Lastly, anarchist cinema would retain an emphasis on artistic integrity — the putative value of innovative cinematography, say, or compelling narrative. It would, in other words, seek to preserve and expand upon whatever makes cinema powerful as a medium and as an art-form. This refusal to relegate cinema to either a mere commodity form or a mere vehicle of propaganda is itself an act of refusal replete with political potential. The ultimate liberation of cinema from the discourse of political struggle is arguably the one cinematic development that would not, and could not, be appropriated and commodified by repressive social formations.

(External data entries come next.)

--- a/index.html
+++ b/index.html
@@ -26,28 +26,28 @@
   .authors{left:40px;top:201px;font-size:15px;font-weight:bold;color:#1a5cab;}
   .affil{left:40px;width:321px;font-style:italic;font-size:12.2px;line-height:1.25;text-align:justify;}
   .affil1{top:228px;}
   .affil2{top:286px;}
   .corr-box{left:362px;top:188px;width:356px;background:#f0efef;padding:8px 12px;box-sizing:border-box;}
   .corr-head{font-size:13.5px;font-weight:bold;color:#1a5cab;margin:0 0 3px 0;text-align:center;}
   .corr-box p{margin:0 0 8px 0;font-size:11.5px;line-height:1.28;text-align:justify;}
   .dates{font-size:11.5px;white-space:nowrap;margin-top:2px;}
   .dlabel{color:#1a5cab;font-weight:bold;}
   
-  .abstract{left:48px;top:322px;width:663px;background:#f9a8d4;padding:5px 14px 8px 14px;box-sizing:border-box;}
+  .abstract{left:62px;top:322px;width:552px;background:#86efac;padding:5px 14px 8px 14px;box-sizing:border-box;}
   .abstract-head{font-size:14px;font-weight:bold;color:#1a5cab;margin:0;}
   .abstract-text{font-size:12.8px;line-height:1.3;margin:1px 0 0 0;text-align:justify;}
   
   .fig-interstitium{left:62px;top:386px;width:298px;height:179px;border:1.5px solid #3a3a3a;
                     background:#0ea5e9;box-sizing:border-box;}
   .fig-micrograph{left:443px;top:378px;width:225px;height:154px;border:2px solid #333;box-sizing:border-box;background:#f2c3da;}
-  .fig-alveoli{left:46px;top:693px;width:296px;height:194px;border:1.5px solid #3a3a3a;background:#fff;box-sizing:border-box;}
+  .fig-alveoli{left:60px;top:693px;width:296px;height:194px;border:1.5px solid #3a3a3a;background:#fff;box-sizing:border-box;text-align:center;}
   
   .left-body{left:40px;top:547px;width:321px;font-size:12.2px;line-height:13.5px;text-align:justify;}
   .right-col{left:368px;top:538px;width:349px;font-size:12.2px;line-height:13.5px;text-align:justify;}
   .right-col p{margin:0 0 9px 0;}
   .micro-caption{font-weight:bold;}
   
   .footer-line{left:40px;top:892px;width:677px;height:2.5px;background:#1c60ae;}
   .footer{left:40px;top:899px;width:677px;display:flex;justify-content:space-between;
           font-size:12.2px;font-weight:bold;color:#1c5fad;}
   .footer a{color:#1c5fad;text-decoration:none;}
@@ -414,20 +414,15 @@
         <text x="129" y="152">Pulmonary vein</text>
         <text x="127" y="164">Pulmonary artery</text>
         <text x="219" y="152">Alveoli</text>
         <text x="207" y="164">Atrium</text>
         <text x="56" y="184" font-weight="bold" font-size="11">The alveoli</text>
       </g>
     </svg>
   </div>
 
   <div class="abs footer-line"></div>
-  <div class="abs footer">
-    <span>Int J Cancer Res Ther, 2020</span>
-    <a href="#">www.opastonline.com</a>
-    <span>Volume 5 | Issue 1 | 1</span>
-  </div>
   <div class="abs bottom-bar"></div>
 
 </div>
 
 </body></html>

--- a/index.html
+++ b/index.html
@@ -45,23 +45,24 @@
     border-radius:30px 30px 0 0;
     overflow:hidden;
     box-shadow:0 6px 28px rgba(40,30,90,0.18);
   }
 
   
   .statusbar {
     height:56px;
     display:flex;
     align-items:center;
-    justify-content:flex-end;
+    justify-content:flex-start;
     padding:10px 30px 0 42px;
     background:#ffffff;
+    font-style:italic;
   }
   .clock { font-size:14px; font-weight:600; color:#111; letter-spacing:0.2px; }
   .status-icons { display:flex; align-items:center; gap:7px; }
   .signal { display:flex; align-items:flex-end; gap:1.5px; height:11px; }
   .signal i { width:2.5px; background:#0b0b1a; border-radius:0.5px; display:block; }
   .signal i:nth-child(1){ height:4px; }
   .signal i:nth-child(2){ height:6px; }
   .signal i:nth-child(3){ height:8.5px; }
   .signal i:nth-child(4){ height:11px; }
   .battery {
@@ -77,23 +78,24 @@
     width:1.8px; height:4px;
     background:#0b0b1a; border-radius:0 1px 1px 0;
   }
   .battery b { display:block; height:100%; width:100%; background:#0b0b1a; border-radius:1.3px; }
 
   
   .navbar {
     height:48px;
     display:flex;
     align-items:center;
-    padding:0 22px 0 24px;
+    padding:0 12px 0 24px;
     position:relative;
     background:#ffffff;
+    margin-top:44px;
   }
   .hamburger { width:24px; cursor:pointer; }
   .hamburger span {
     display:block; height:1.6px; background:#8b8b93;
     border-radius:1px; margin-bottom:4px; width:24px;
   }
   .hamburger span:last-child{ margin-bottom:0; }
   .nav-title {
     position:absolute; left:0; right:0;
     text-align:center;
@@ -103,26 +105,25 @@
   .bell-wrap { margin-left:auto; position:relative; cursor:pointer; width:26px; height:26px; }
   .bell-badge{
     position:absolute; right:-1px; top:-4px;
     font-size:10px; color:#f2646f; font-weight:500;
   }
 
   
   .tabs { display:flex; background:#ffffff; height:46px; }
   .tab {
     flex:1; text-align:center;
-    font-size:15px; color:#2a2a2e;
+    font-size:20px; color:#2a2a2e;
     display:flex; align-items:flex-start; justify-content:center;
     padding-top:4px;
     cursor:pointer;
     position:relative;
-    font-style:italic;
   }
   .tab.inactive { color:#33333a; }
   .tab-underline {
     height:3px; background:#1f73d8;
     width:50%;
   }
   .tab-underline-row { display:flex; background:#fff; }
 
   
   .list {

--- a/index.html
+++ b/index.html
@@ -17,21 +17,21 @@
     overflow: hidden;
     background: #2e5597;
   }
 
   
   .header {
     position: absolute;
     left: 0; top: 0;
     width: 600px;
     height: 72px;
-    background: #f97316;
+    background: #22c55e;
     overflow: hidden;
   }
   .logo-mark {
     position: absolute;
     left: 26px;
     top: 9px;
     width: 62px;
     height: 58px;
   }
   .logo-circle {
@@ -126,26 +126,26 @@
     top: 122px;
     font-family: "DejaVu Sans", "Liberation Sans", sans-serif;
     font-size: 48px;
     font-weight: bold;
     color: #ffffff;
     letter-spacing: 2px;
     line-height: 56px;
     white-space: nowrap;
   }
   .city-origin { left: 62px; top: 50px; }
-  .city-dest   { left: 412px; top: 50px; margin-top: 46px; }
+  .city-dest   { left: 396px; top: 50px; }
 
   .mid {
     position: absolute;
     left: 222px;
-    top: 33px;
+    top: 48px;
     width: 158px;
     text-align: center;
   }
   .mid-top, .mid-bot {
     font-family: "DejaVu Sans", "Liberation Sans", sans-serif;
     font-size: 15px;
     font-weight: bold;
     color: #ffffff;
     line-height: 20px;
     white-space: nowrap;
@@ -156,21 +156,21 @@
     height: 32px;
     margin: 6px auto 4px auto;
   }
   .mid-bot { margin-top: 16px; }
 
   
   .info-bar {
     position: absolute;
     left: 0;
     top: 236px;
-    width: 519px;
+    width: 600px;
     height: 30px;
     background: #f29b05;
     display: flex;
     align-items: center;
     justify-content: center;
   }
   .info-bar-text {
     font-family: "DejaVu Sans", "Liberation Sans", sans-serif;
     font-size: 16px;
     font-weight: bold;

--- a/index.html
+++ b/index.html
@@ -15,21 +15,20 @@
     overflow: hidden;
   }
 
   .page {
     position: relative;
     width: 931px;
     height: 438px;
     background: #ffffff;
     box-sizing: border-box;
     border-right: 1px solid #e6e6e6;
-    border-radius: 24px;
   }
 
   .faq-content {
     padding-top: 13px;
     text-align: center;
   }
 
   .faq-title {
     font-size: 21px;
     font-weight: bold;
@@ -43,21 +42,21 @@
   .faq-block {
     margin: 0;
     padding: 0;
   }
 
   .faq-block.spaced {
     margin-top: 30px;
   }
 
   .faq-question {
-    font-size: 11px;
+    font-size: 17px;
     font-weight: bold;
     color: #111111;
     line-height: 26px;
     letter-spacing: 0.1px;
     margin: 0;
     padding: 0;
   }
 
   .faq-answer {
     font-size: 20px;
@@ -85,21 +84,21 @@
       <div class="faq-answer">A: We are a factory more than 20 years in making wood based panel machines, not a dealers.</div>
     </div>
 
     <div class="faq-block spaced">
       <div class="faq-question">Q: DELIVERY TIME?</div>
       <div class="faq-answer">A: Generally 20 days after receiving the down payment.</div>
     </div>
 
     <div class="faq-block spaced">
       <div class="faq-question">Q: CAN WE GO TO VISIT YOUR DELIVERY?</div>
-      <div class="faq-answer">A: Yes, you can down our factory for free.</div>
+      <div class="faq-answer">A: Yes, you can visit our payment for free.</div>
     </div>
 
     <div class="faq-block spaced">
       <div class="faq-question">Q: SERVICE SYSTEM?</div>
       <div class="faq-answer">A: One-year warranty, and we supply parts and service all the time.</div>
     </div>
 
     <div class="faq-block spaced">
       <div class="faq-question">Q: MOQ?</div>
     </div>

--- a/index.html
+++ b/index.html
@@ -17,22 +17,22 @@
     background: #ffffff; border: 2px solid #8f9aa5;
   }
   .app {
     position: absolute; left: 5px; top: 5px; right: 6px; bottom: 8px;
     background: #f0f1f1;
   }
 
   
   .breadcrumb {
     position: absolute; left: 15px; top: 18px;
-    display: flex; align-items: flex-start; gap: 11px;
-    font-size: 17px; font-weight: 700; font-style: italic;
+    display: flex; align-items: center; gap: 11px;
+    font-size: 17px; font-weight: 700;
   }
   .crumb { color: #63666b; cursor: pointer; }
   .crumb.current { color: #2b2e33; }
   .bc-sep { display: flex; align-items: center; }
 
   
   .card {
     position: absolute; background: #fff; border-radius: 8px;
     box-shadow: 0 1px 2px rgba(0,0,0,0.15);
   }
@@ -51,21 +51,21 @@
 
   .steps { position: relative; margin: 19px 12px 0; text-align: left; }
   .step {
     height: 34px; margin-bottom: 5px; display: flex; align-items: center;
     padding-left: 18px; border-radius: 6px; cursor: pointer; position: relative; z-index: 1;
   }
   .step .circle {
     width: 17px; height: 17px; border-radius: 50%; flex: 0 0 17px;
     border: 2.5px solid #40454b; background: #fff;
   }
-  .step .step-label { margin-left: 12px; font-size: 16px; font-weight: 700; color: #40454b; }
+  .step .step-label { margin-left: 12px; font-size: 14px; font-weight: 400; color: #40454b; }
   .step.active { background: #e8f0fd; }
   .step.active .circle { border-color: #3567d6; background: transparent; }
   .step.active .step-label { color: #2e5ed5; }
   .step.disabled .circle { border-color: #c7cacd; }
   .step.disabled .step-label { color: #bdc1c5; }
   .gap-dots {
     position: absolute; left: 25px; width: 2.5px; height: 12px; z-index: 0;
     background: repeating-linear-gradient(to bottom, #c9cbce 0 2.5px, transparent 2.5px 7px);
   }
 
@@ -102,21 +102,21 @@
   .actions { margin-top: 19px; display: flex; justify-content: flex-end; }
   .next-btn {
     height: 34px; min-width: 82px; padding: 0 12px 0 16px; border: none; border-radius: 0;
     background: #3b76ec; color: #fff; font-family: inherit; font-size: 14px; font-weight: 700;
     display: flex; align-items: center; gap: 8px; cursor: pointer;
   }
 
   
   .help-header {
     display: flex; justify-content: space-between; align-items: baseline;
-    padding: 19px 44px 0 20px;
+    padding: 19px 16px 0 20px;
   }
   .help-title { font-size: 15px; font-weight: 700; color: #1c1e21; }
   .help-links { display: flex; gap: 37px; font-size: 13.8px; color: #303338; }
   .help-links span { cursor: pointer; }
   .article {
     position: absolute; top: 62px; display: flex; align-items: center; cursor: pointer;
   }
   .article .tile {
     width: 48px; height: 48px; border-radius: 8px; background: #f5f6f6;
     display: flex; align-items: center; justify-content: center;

In this essay I have drawn upon the insights of Foucault and Deleuze to sketch an “anarchist” approach to the analysis of film — on which constitutes a middle ground between the “top-down” theories of the Frankfurt School and the “bottom-up” theories of cultural studies. Though I agree with Horkheimer and Adorno that cinema can be used as an instrument of repression, as is undoubtedly the case with the contemporary film industry, I have argued at length that cinema as such is neither inherently repressive nor inherently liberatory. Furthermore, I have demonstrated that the politics of cinema cannot be situated exclusively in the designs of the culture industry nor in the interpretations and responses of consumer-subjects. An anarchist analysis of cinema must emerge precisely where cinema itself does — at the intersection of mutually reinforcing forces of production and consumption.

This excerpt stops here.